Joan Atkinson

Personal information
- Nationality: British (Northern Irish)
- Born: Joan Helena Atkinson c.1943
- Education: Queen's University Belfast Methodist College Belfast
- Children: Andrew J. Stewart

Sport
- Sport: Athletics
- Event: Sprints
- Club: Queen's University Belfast AC Short and Harland AC

Medal record
Representing Great Britain
Summer Universiade
| Silver medal – second place | 1961 Sofia | 200m |
| Bronze medal – third place | 1961 Sofia | 100m |

= Joan Atkinson =

Northern Irish athlete

Joan Helena Atkinson (born c.1943) is a former athlete from Northern Ireland, who represented Northern Ireland at the British Empire and Commmonwealth Games.

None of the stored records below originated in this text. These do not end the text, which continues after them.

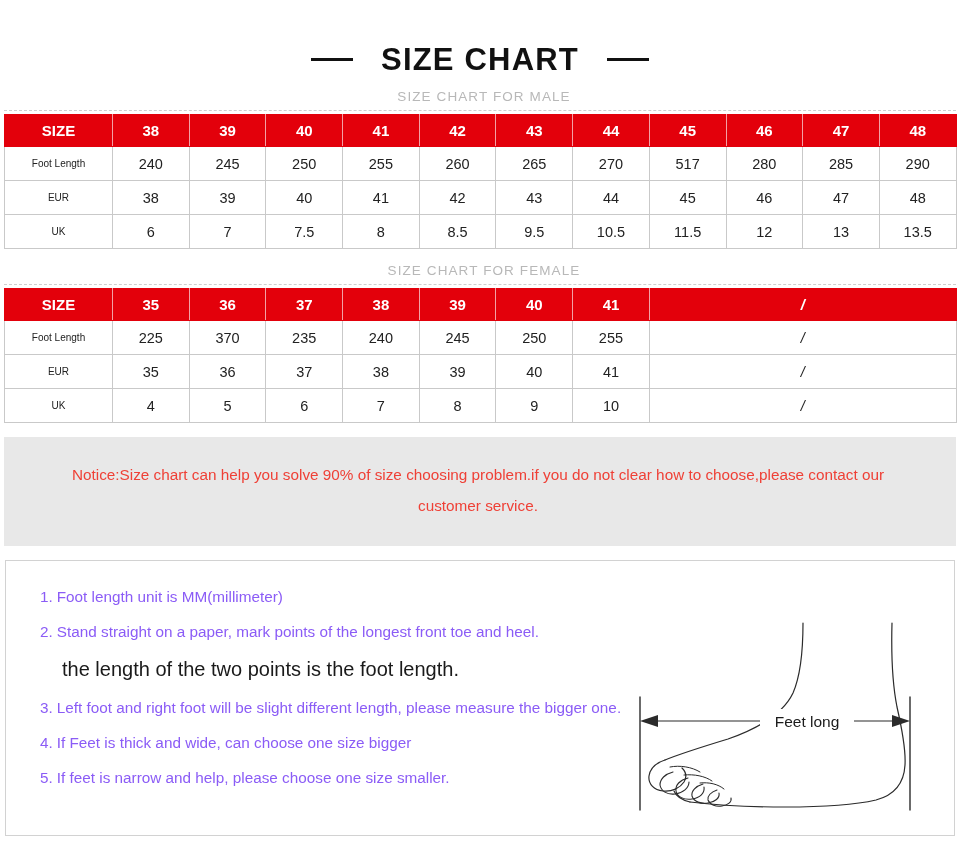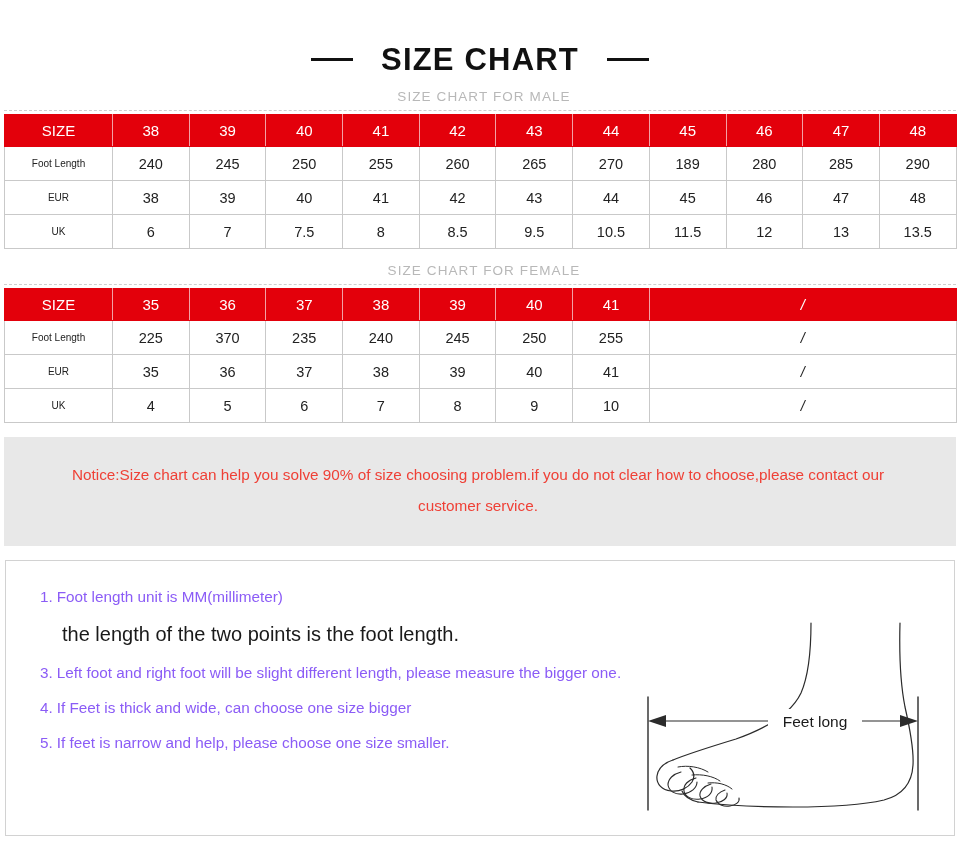--- a/index.html
+++ b/index.html
@@ -69,21 +69,21 @@
     font-size: 14.5px;
     height: 33px;
     padding: 0;
     color: #222;
     background: #fff;
     font-weight: normal;
   }
   .size-table tr.head-row th {
     background: #e3000b;
     color: #ffffff;
-    font-weight: normal;
+    font-weight: bold;
     font-size: 15px;
     border: 1px solid #e3000b;
     border-right-color: #f3a0a5;
     height: 31px;
   }
   .size-table tr.head-row th:last-child {
     border-right-color: #e3000b;
   }
   .size-table td.rowlabel, .size-table th.rowlabel {
     font-weight: normal;
@@ -138,21 +138,21 @@
     color: #1a1a1a;
     line-height: 1.25;
     margin-bottom: 16px;
     padding-left: 22px;
     white-space: nowrap;
   }
 
   
   .foot-diagram {
     position: absolute;
-    right: 6px;
+    right: 14px;
     bottom: 2px;
     width: 330px;
     height: 218px;
   }
   .foot-diagram svg { display: block; }
   .feet-long-label {
     font-family: "Liberation Sans", sans-serif;
     font-size: 15.5px;
     fill: #1a1a1a;
   }
@@ -204,21 +204,21 @@
         </tr>
         <tr>
           <td class="rowlabel">Foot Length</td>
           <td>240</td>
           <td>245</td>
           <td>250</td>
           <td>255</td>
           <td>260</td>
           <td>265</td>
           <td>270</td>
-          <td>189</td>
+          <td>517</td>
           <td>280</td>
           <td>285</td>
           <td>290</td>
         </tr>
         <tr>
           <td class="rowlabel">EUR</td>
           <td>38</td>
           <td>39</td>
           <td>40</td>
           <td>41</td>
@@ -316,20 +316,23 @@
   <div class="notice">
     <span>Notice:Size chart can help you solve 90% of size choosing problem.if you do not clear how to choose,please contact our</span>
     <span class="line2">customer service.</span>
   </div>
 
   <div class="instructions">
     <div class="instr-list">
       <div class="instr-item">
         <span class="num">1.</span><span>Foot length unit is MM(millimeter)</span>
       </div>
+      <div class="instr-item">
+        <span class="num">2.</span><span>Stand straight on a paper, mark points of the longest front toe and heel.</span>
+      </div>
       <div class="instr-cont">the length of the two points is the foot length.</div>
       <div class="instr-item">
         <span class="num">3.</span><span>Left foot and right foot will be slight different length, please measure the bigger one.</span>
       </div>
       <div class="instr-item">
         <span class="num">4.</span><span>If Feet is thick and wide, can choose one size bigger</span>
       </div>
       <div class="instr-item">
         <span class="num">5.</span><span>If feet is narrow and help, please choose one size smaller.</span>
       </div>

== Education and early life==
Atkinson attended Methodist College Belfast and was the 1959 Northern Ireland champion over both 110 yards and 220 yards.

Atkinson then studied at Queen's University Belfast.

==Career==
Atkinson was a member of the Short and Harland Athletics Club in Belfast and held Irish records over both 100 and 220 yards in 1961. She was also the British Universities champion.

Initially listed as a reserve for the British Empire and Commonwealth Games, she was one of three athletes to be added to the Northern Irish team in September 1962. She subsequently competed at the 1962 British Empire and Commonwealth Games in Perth, Australia, participating in the 100 and 220 yards events.